The efforts that I went to to make this happen so that she and my brother wouldn't have to meet was delicately and judiciously handled by yours truly. (Not that the holidays didn't suck royally in spite of all my machinations.)

Well, as it so happens, sis became ill. Some bout of flu, including fever and congestion. She had to be on an inhaler and antibiotics and had to regretfully postpone the trip. A couple of weeks later, she phoned my brother and informed him she would try again for our niece's first birthday in February. That hit a snag.

Why, you ask?

Hubby, who barely registers 5-feet-tall, has a lifelong dream to learn bullriding.

Yep. Bullriding.

There is some rodeo workshop that meets once a month in various cities and Kansas City is the closest destination. So that is where they will be the same weekend as our niece's first birthday. My sister and her mother-in-law simply MUST accompany this budding soon-to-be-stomped-into-a-bloody-pulp cowboy. If they don't, it will "crush his heart".

Personally, I'm betting the bull will take care of that.

Of course, this choice will further anger the angry enigma, wrapped in an angry riddle that is my brother. Actually, it won't anger him so much as add to his arsenal of anger and guilt-laden blow darts of death.

So... my sister is yet to meet her niece, who will soon be 11 months old. Maybe by the time the child graduates high school, my sister might manage to stop by and say "Howdy, little lady. Ahm yer aiynt!" Then again, if by the time President's Day rolls around, my sister is dubbed the Widder Jones, it might be sooner than that.

Stand bah yer may-annn, sis.

Tuesday, January 02, 2007

WTF?

Tonight, I'm brushing my teeth and getting ready for bed when I hear police or fire engine sirens start blaring outside my new, overpriced condo.

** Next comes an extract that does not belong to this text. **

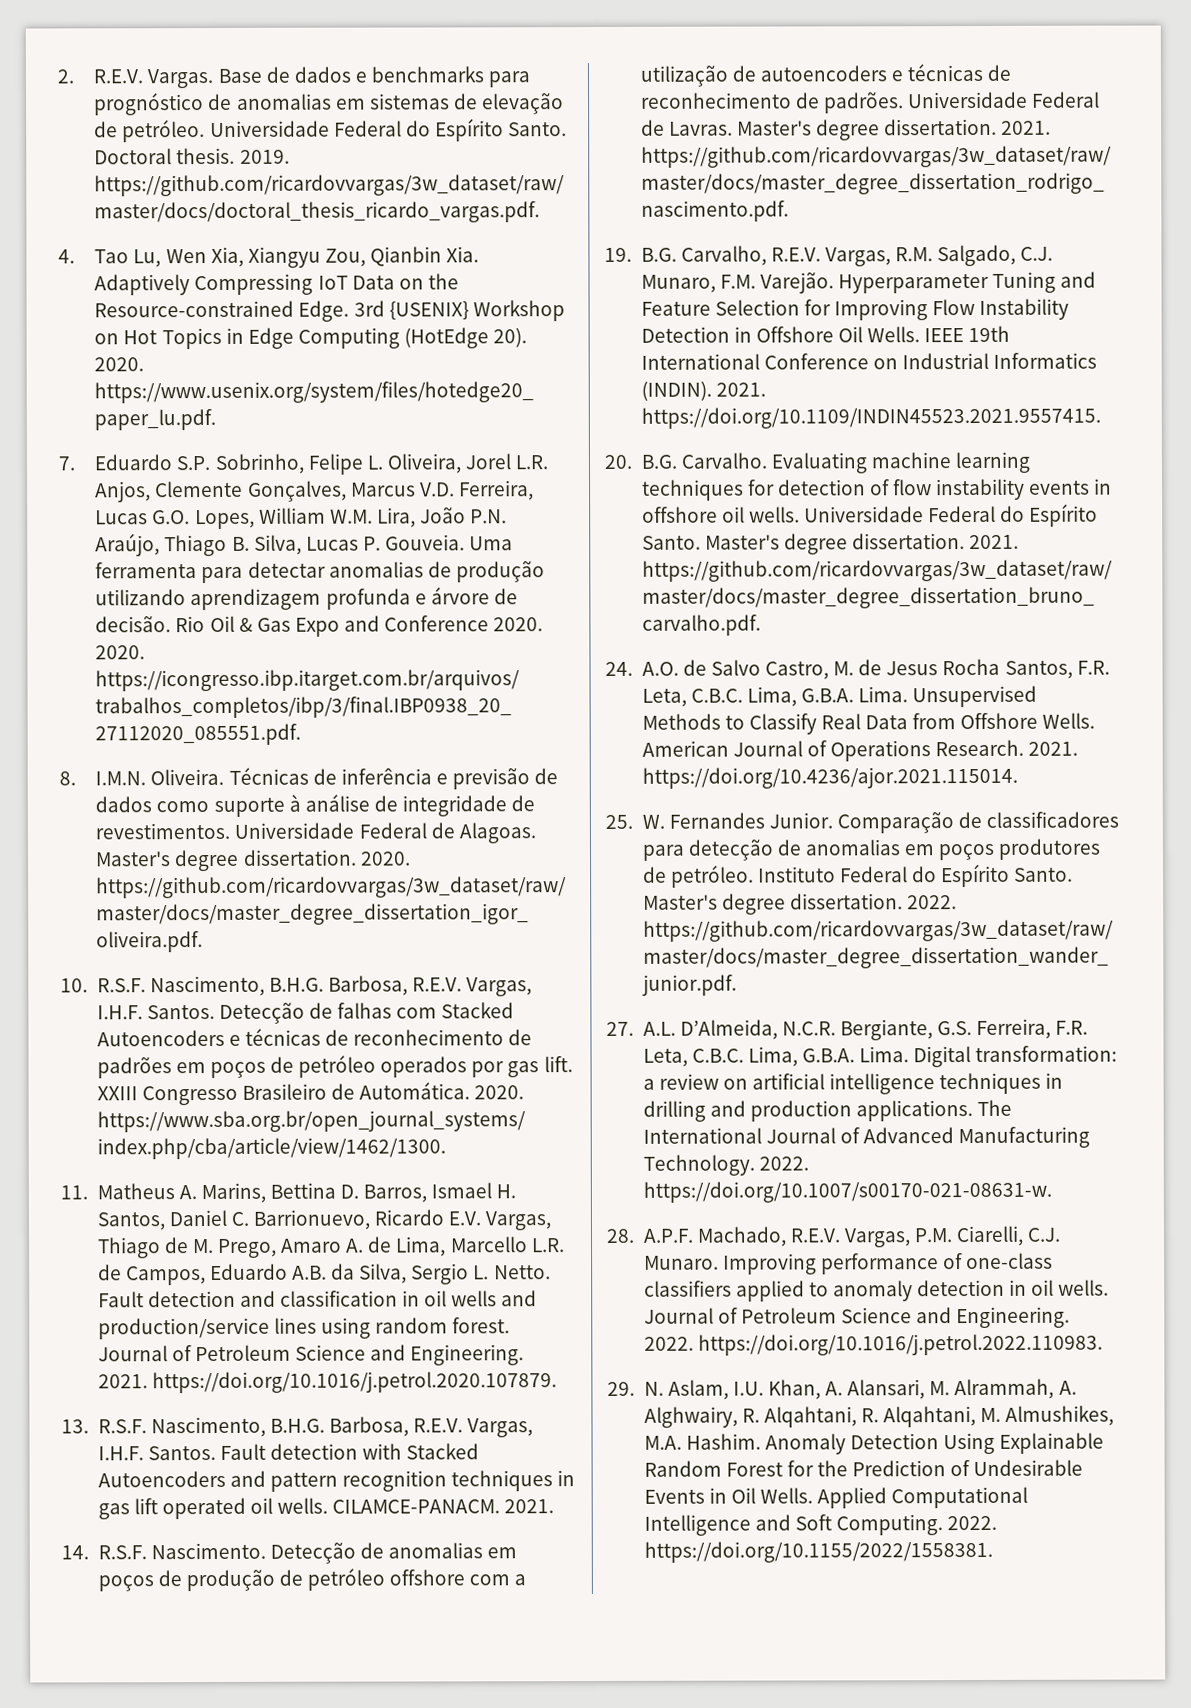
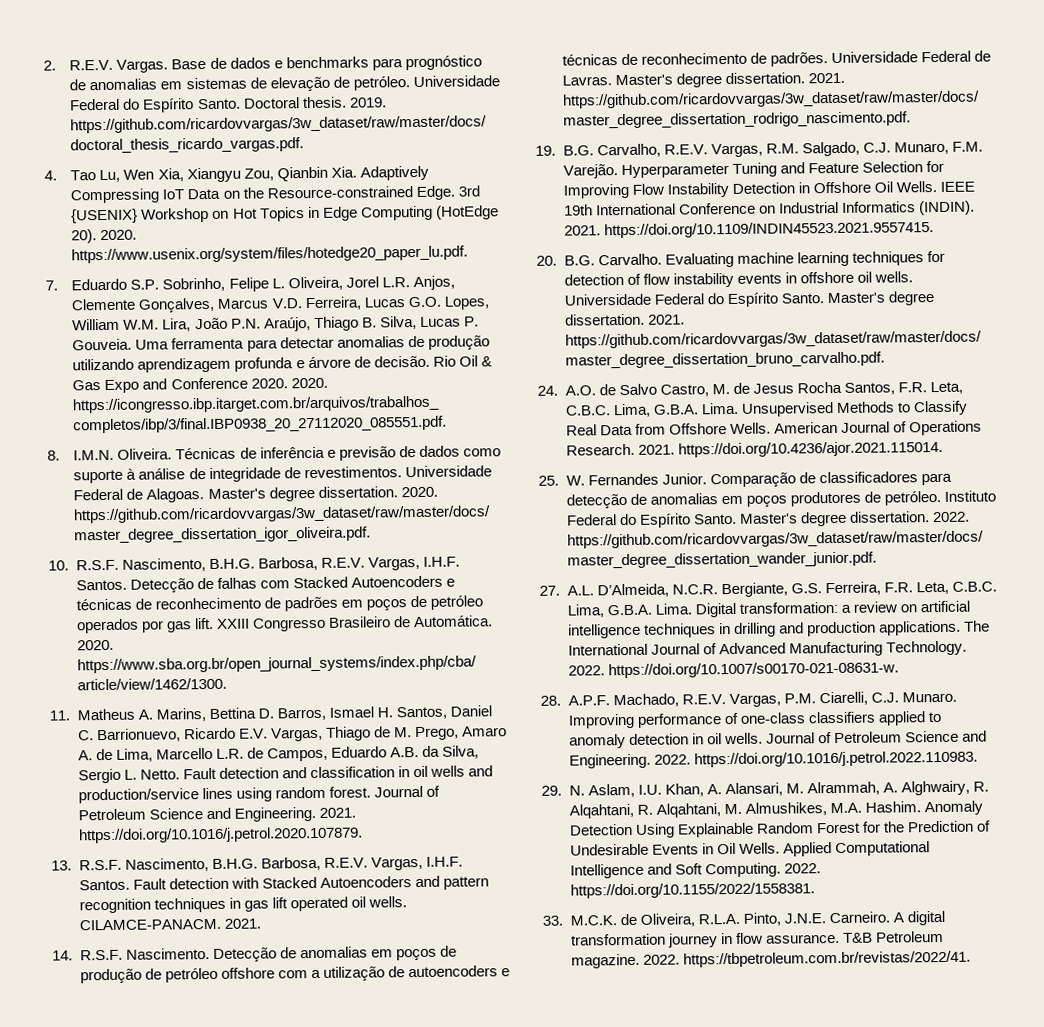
(993, 1551) none -> [542,910,945,927] [570,930,944,948] [570,950,971,969] // 33. M.C.K. de Oliveira, R.L.A. Pinto, J.N.E. Carneiro. A digital transformation journey in flow assurance. T&B Petroleum magazine. 2022. https://tbpetroleum.com.br/revistas/2022/41.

I peek out my curtains and gaze upon the state highway's intersection (a lovely selling point in full view of my undersized balcony), and mercy sake's alive, we got us a convoy. A convoy of police cruisers, cherries blazing, sirens wailing and stuttering. Two cruisers block access to the intersection, while a police Humvee proceeds through, followed by about a half dozen chartered buses.

Initially, I thought this was an escort of prisoners to/from some correctional facility. However, the buses were brightly colored and honking merrily as they rolled past the inconvenienced drivers now piling up at the stoplight.

As an addendum to the New Years Day After Parade, a police helicopter flies by just to make sure (I suppose) that traffic disbursed peacefully from their brush with whatever the hell that was.

????

To what circle of Missouri hell did I move?

My New Hero(ine)

This is probably the most hilarious article I've read in a while: http://www.salon.com/mwt/feature/2006/12/31/2006_sex/

Rebecca Traister is my new hero!

My English friend pointed me to this after purchasing an international subscription to Salon. Her elderly father has been in poor health and may not be long for this world, she herself has been stressed with her own health as well as her mother's. She read this little gem and proclaimed, "God bless America!"

I think my little English Rose is laughing at us, not with us.

Just guessing. God knows, we're giving the world a lot of fodder.